We agree with the motion judge that Moreau's initial questioning of the defendant was improper as he was neither the driver nor the registered owner of the truck. He was simply a passenger in a truck that was pulled over for a routine motor vehicle stop. Because the defendant had nothing to offer on the issues of the truck's registration and inspection, there was no noninvestigatory reason for Moreau to ask the defendant for his name and identification. See Commonwealth v. Alvarez, 44 Mass. App. Ct. 531, 535 (1998) ("Interrogation of passengers in a car stopped for a traffic offense, without an objective basis for suspicion that the passenger is involved in criminal activity, slips into the dragnet category of questioning that art. 14 [of the Massachusetts Declaration of Rights] prohibits"). But that does not end our analysis. The defendant's subsequent and intervening actions gave rise to objectively reasonable safety concerns that did not flow from the improper questioning. While completing his responsibilities in connection with the traffic stop, Moreau saw the defendant reach multiple times behind the driver's seat. These movements and the defendant's subsequent change in appearance provided an objectively reasonable basis for Moreau to take protective measures. This included the exit order, see Commonwealth v. Daniel, 464 Mass. 746, 752 (2013) ("it does not take much for a police officer to establish a reasonable basis to justify an exit order" [citation omitted]), and the patfrisk of the defendant for weapons. See Commonwealth v. Stampley, 437 Mass. 323, 327 (2002) (patfrisk justified during routine traffic stop where officer observed gestures "consistent with reaching to the floor or under the seat"). Finding no weapon, Moreau allowed the defendant to return to the truck, which suggests that any concern for his safety was dispelled by the patfrisk. Indeed, seizures and searches under Terry v. Ohio, 392 U.S. 1 (1968), are "confined to what is minimally necessary to learn whether the suspect is armed and to disarm him [if a] weapon is discovered." Commonwealth v. Almeida, 373 Mass. 266, 272 (1977).

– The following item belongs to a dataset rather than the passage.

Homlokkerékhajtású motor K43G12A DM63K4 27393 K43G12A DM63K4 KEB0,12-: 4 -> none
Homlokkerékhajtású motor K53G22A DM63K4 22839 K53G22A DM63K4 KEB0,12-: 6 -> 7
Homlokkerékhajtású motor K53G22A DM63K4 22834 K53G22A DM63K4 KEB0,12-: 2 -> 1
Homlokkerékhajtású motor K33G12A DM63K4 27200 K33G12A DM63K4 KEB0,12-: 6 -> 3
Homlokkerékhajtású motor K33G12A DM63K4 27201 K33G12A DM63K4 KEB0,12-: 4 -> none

The Commonwealth cites no case in which action other than removal of the suspect from the vehicle and the officer's own patfrisk of the passenger compartment of the vehicle and the containers within it has been held justified by safety concerns in similar circumstances. Citing Commonwealth v. Cabrera, 76 Mass. App. Ct. 341, 350 (2010), the Commonwealth argues that Moreau's "graduated response to the rapidly unfolding circumstances ... was, at each step, ‘reasonable and proportional to the danger’ with which he was confronted." But this argument overlooks one key fact: Moreau did not issue a second exit order after observing the backpack. This is something he could have done to dispel any further concern for his safety. He also could have, but did not, conduct a patfrisk of the backpack where it was located on the floor behind the driver's seat. See Commonwealth v. Silvelo, 486 Mass. 13, 16 (2020) (protective search of vehicle permitted where defendant "may access a weapon left behind upon returning to the vehicle"). However, instead of separating the defendant from any potential danger that the contents of the backpack presented, Moreau ordered the defendant to take hold of the backpack. This action was contradictory to Moreau's stated safety concerns; it did not dispel them. Indeed the directive to the defendant may have increased the risk to Moreau.

We note that the Commonwealth cites no other grounds to justify the warrantless search, and we conclude that none of the exceptions which permit a warrantless search apply. Accordingly, the order denying the motion to suppress is reversed, the judgments are reversed, the verdicts are set aside, and judgments shall enter for the defendant.

The backpack was not abandoned. See Commonwealth v. Ferguson, 410 Mass. 611, 615 (1991). This was not an inventory search nor a search incident to arrest. See Commonwealth v. Washington, 449 Mass. 476, 481-482 (2007) ; Commonwealth v. Rosario-Santiago, 96 Mass. App. Ct. 166, 175-177 (2019).

So ordered.

reversed


Summaries of

Commonwealth v. Sudler

Court of Appeals of Massachusetts
Jan 27, 2022
180 N.E.3d 1040 (Mass. App. Ct. 2022)
Case details for

Commonwealth v. Sudler

Case Details

Full title:COMMONWEALTH v. ELIAS SUDLER.

Court:Court of Appeals of Massachusetts

Date published: Jan 27, 2022

Citations

180 N.E.3d 1040 (Mass. App. Ct. 2022)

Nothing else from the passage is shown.